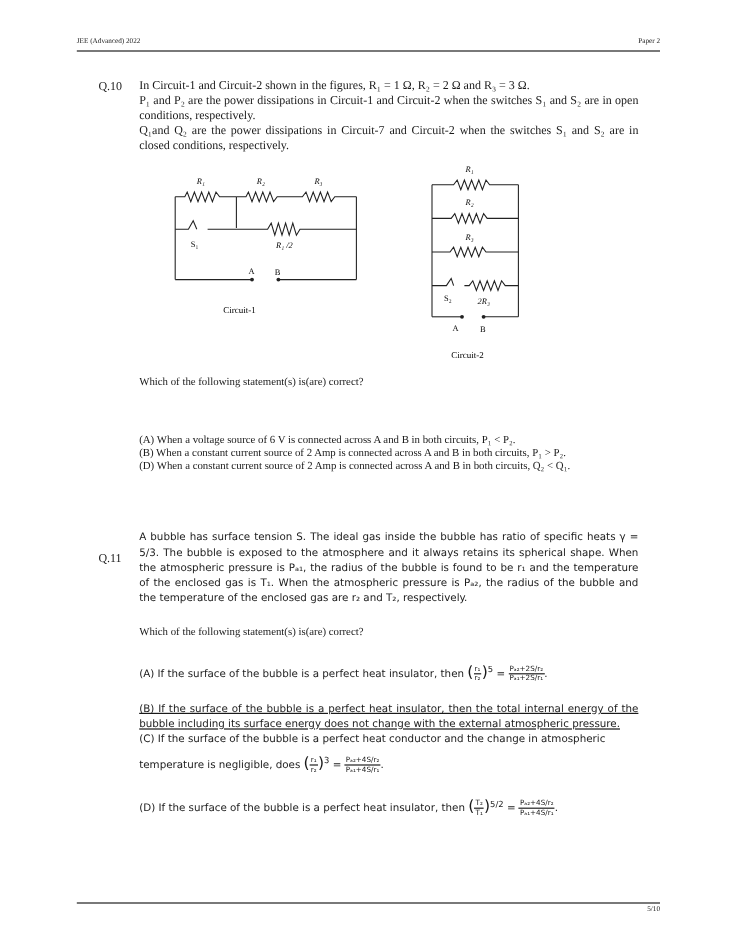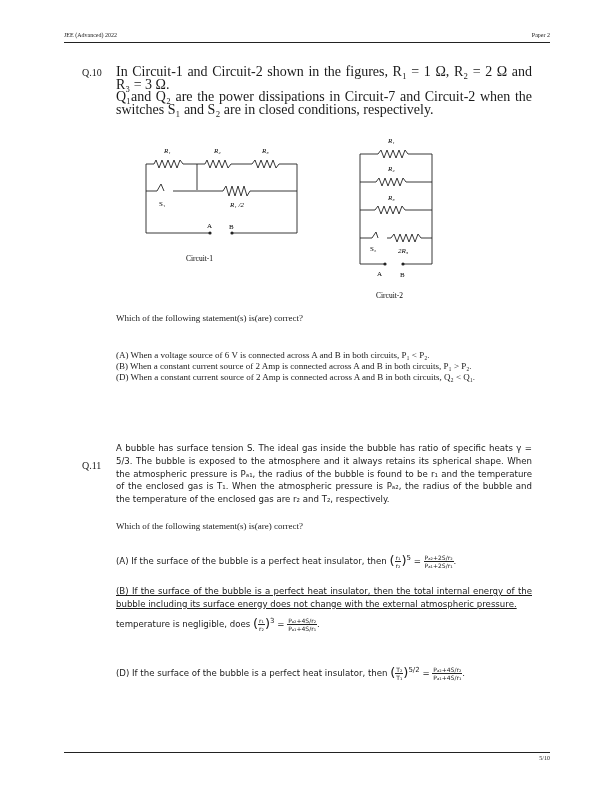--- a/index.html
+++ b/index.html
@@ -10,7 +10,7 @@
   .ftr{position:absolute;left:64px;right:62px;top:752px;border-top:1px solid #222;font-size:6px;}
   .ftr .r{position:absolute;right:0;top:2px;}
   .qnum{position:absolute;left:82px;font-size:10px;}
-  .qtext{position:absolute;left:116px;width:416px;font-size:14px;line-height:12.5px;text-align:justify;}
+  .qtext{position:absolute;left:116px;width:416px;font-size:10px;line-height:12.5px;text-align:justify;}
   .qtext p{margin:0;}
   .sans{font-family:"DejaVu Sans",sans-serif;font-size:8.6px;line-height:12.8px;}
   .opt{margin:0;}

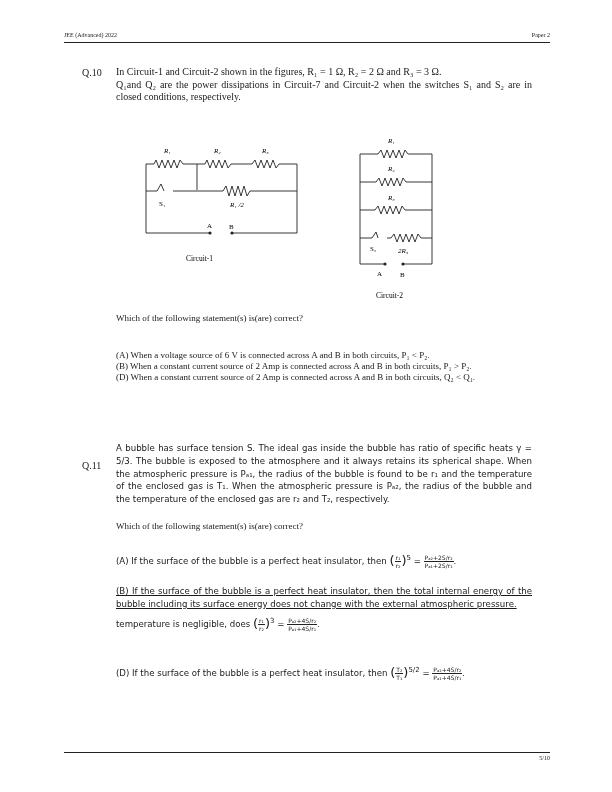--- a/index.html
+++ b/index.html
@@ -32,6 +32,7 @@
 <div class="qnum" style="top:67px;">Q.10</div>
 <div class="qtext" style="top:66px;">
   <p>In Circuit-1 and Circuit-2 shown in the figures, R₁ = 1 Ω, R₂ = 2 Ω and R₃ = 3 Ω.</p>
+  <p>P₁ and P₂ are the power dissipations in Circuit-1 and Circuit-2 when the switches S₁ and S₂ are in open conditions, respectively.</p>
   <p>Q₁and Q₂ are the power dissipations in Circuit-7 and Circuit-2 when the switches S₁ and S₂ are in closed conditions, respectively.</p>
 </div>
 

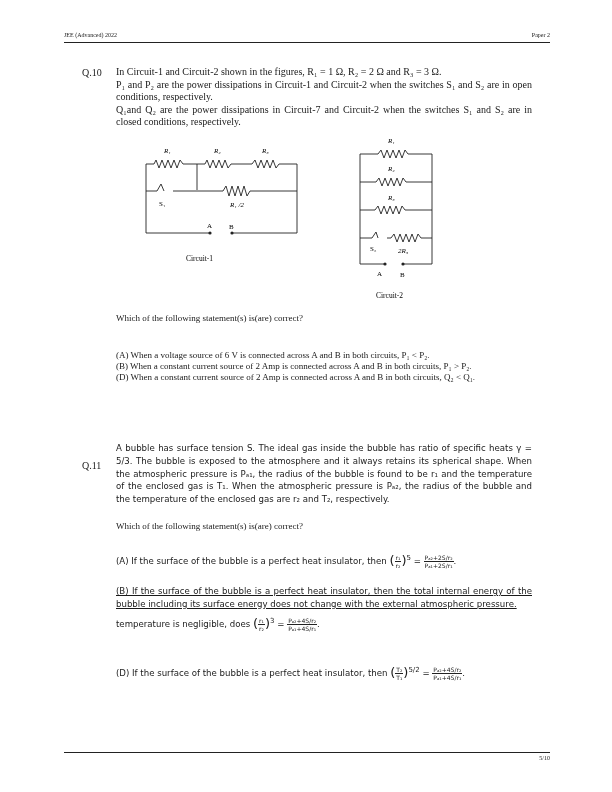--- a/index.html
+++ b/index.html
@@ -89,7 +89,7 @@
 </svg>
 
 <div class="qtext" style="top:312px;font-size:9px;">Which of the following statement(s) is(are) correct?</div>
-<div class="qtext" style="top:350px;font-size:9px;line-height:11px;">
+<div class="qtext" style="top:361px;font-size:9px;line-height:11px;">
   <p class="opt">(A) When a voltage source of 6 V is connected across A and B in both circuits, P₁ &lt; P₂.</p>
   <p class="opt">(B) When a constant current source of 2 Amp is connected across A and B in both circuits, P₁ &gt; P₂.</p>
   <p class="opt">(D) When a constant current source of 2 Amp is connected across A and B in both circuits, Q₂ &lt; Q₁.</p>

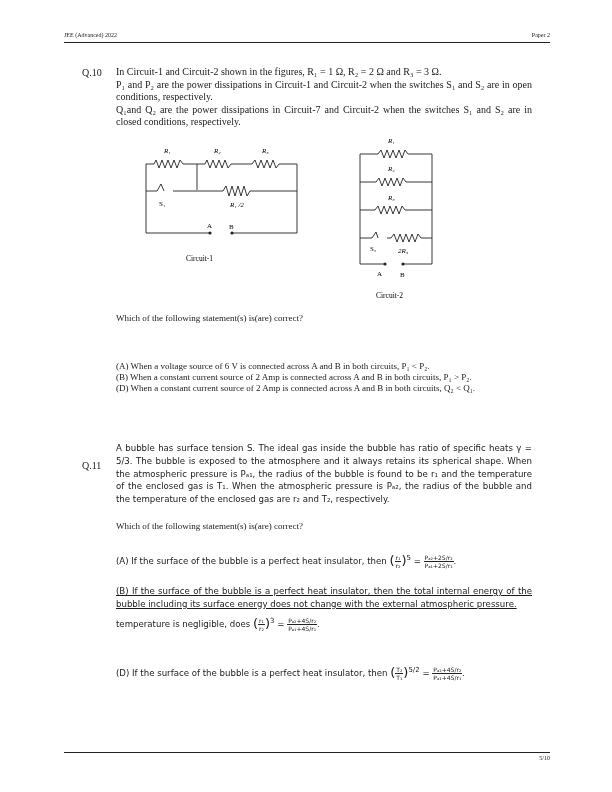--- a/index.html
+++ b/index.html
@@ -111,6 +111,7 @@
 <div class="qtext sans" style="top:585px;text-decoration:underline;">(B) If the surface of the bubble is a perfect heat insulator, then the total internal energy of the bubble including its surface energy does not change with the external atmospheric pressure.</div>
 
 <div class="qtext sans" style="top:610px;">
+  <p>(C) If the surface of the bubble is a perfect heat conductor and the change in atmospheric</p>
   <p style="margin-top:5px;">
     <span>temperature is negligible, does</span>
     <span class="paren">(</span><span class="frac"><span class="num">r₁</span><span class="den">r₂</span></span><span class="paren">)</span><span class="sup">3</span>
-.-.-
Directions
If a line of the records includes the string "constant", copy it out.

Answer to the exercise
   <p class="opt">(B) When a constant current source of 2 Amp is connected across A and B in both circuits, P₁ &gt; P₂.</p>
   <p class="opt">(D) When a constant current source of 2 Amp is connected across A and B in both circuits, Q₂ &lt; Q₁.</p>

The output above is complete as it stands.